Small business set-asides are programs that aid small businesses in competing for inclusion in the bidding process for work contracts related to different government projects and agencies. The idea behind the program is to provide those smaller companies with the chance to compete with larger companies for those contracts, provided they meet the qualifications required by the terms of the contract. In effect, a small business set-aside is a program that sets aside or reserves a select range of purchases for bidding by small businesses.
While many national governments have programs that help to provide smaller companies with the chance to bid on and secure government contracts, the United States is among the countries that offer a structured program for this purpose. Known as the Small Business Set-Aside Program (SBSA), this mechanism makes it possible for the purchasing functions of the government to intentionally include consideration of doing business with small companies for certain goods or services. At times, a purchasing officer associated with a given agency may initiate the process and structure a business proposal that allows room for bidding by small businesses. At other times, the Small Business Administration or (SBA) may also be involved in the process.

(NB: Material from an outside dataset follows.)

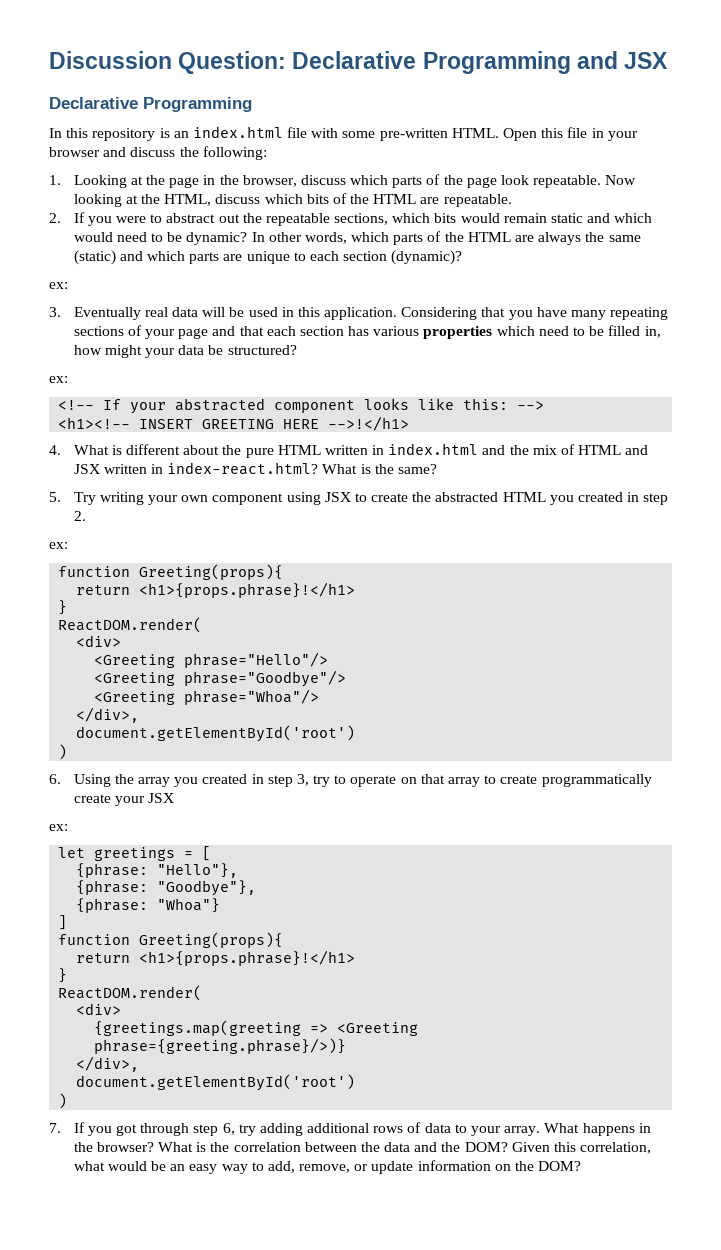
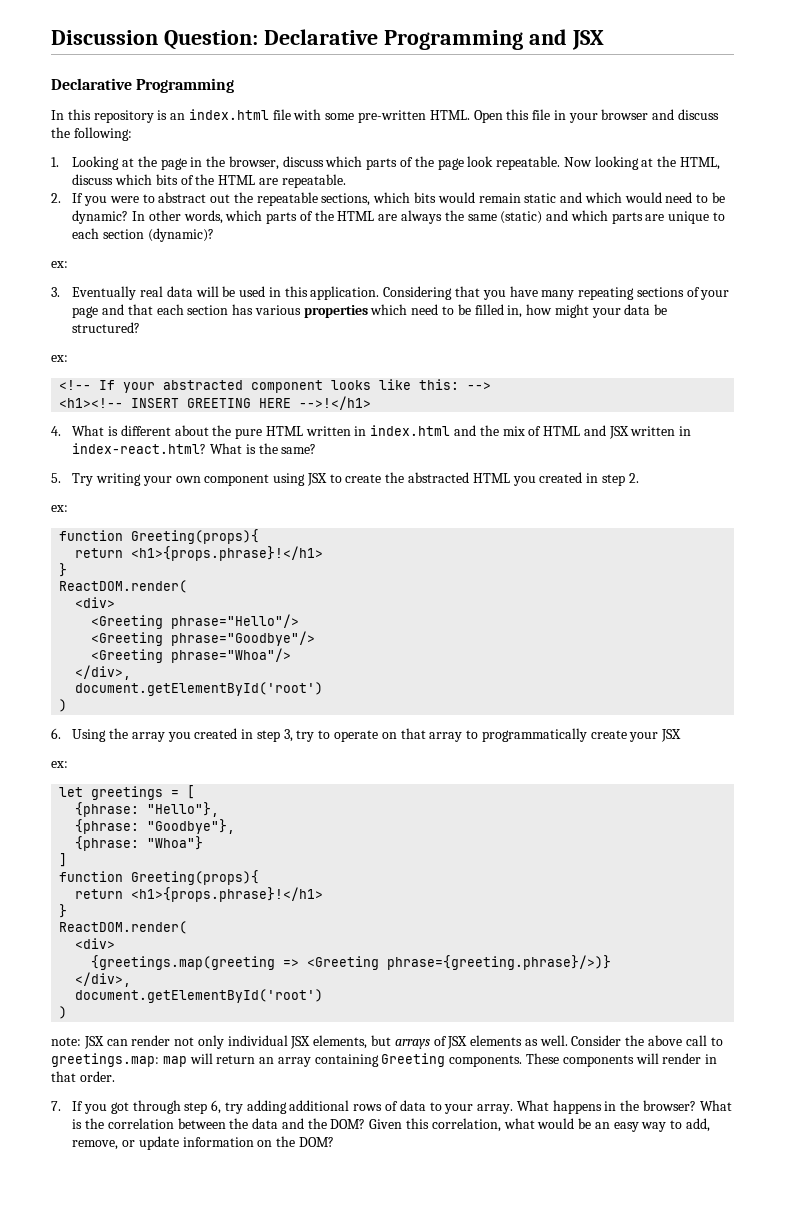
- 6. Using the array you created in step 3, try to operate on that array to create programmatically create your JSX
+ 6. Using the array you created in step 3, try to operate on that array to programmatically create your JSX
+ note: JSX can render not only individual JSX elements, but arrays of JSX elements as well. Consider the above call to greetings.map: map will return an array containing Greeting components. These components will render in that order.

With most small business set-aside programs, the nature of the goods or services involved along with the budgets for the contracts will often play a role in determining which new government contracts are set aside or open for small businesses. Another factor involves anticipating the participation of small businesses in the bidding for the contract. If there are no indications that at least two small companies are likely to step forward for inclusion in the bidding process, then the project may not have any provisions for a small business set-aside.
The structuring of a small business set-aside may be complete or partial. Partial set-asides are used when there is evidence that a complete set-aside is not cost effective or feasible for some reason, and the needs for the project can reasonably be divided into sections or lots and fulfilled by more than one provider. For example, a government agency may choose to go with a partial set-aside arrangement, ultimately selecting one vendor to provide long-distance services, a different vendor for audio and web conferencing services, and a third vendor for Internet access. This approach is sometimes used when research indicates that utilizing multiple vendors rather than bundling services will in fact be more efficient and cost-effective.